Le fisc saisit tout, même le produit de vice, qu’il s’agisse des revenus des personnes se livrant à la prostitution ou des revenus du jeu en ligne, que ce jeu ait ou non lieu dans le cadre du contrôle de l’ARJEL comme le prévoit la loi du 12 mai 2010 relative à l’ouverture à la concurrence des jeux d’argent et de hasard en ligne.
Le Digest D.O Actualité n° 12 du 22/03/2012 indique en effet que l’article 8 de la loi de finance rectificative du 14 mars 2012 1prévoit la taxation fiscale et le prélèvement des redevances sociales des opérateurs de jeux en ligne non agréés par l’ARJEL de la même façon que les opérateurs agréés.
La loi a modifié les articles 302 bis ZG CGI et 1609 tertricies CGI afin de taxer les entreprises de jeu en ligne sur le montant des mises qu’elles soient ou non titulaires de l’agrément de l’ARJEL.
De la même façon, les entreprises de jeu en ligne devront se soumettre aux prélèvements sociaux résultant des articles L. 137-20, L. 137-21 et L. 137-22 du code de la sécurité sociale.

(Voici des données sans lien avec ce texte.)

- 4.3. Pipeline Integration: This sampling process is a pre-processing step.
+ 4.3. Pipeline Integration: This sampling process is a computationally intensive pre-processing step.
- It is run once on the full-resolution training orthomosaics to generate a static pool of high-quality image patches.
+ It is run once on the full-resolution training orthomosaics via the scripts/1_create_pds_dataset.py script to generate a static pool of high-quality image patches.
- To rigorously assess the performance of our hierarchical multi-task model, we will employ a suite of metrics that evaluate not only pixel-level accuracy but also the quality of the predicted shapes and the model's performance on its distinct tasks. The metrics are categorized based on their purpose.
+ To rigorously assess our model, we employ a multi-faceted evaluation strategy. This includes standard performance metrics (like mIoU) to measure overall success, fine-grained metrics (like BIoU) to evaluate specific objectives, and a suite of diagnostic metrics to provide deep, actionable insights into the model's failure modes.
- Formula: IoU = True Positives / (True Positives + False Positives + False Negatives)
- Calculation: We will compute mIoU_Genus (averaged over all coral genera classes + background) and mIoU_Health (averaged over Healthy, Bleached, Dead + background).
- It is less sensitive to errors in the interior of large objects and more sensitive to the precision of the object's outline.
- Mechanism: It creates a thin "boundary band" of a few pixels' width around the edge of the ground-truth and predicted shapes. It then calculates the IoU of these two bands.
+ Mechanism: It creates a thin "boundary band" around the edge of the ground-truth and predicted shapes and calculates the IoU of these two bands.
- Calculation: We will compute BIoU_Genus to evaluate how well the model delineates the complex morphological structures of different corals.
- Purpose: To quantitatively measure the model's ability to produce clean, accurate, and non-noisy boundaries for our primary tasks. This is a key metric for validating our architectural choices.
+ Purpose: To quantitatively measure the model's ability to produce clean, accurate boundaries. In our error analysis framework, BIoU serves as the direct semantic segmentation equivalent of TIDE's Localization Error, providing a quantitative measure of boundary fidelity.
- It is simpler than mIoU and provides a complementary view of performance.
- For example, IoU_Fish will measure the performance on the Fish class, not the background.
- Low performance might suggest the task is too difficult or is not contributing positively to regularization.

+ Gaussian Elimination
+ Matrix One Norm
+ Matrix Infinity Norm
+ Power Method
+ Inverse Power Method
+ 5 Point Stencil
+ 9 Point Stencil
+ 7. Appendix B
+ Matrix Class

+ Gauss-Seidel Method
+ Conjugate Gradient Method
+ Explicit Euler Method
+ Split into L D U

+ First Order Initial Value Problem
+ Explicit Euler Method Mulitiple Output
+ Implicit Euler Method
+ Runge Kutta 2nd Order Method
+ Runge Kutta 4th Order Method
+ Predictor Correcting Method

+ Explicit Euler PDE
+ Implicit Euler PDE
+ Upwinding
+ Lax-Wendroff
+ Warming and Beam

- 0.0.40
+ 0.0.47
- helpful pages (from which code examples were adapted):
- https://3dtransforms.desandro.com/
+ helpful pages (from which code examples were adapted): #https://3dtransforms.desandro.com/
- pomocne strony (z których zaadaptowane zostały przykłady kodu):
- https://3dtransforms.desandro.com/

Concrètement, cela signifie qu’une entreprise de pari illégaux fera encourir à son dirigeant les sanctions pénales2 qu’entraine le défaut d’agrément et le cas échéant le blocage du site, et qu’en outre, le fisc et les organismes sociaux pourront saisir les revenues dégagés illégalement afin de prélever les taxes et redevances augmentées des majorations de retard.
Cette règle s’applique aux sommes engagées ou misées dans des jeux ou paris en ligne à compter du 16 mars 2012.
Le crime, ça eût payé, mais ça paye plus!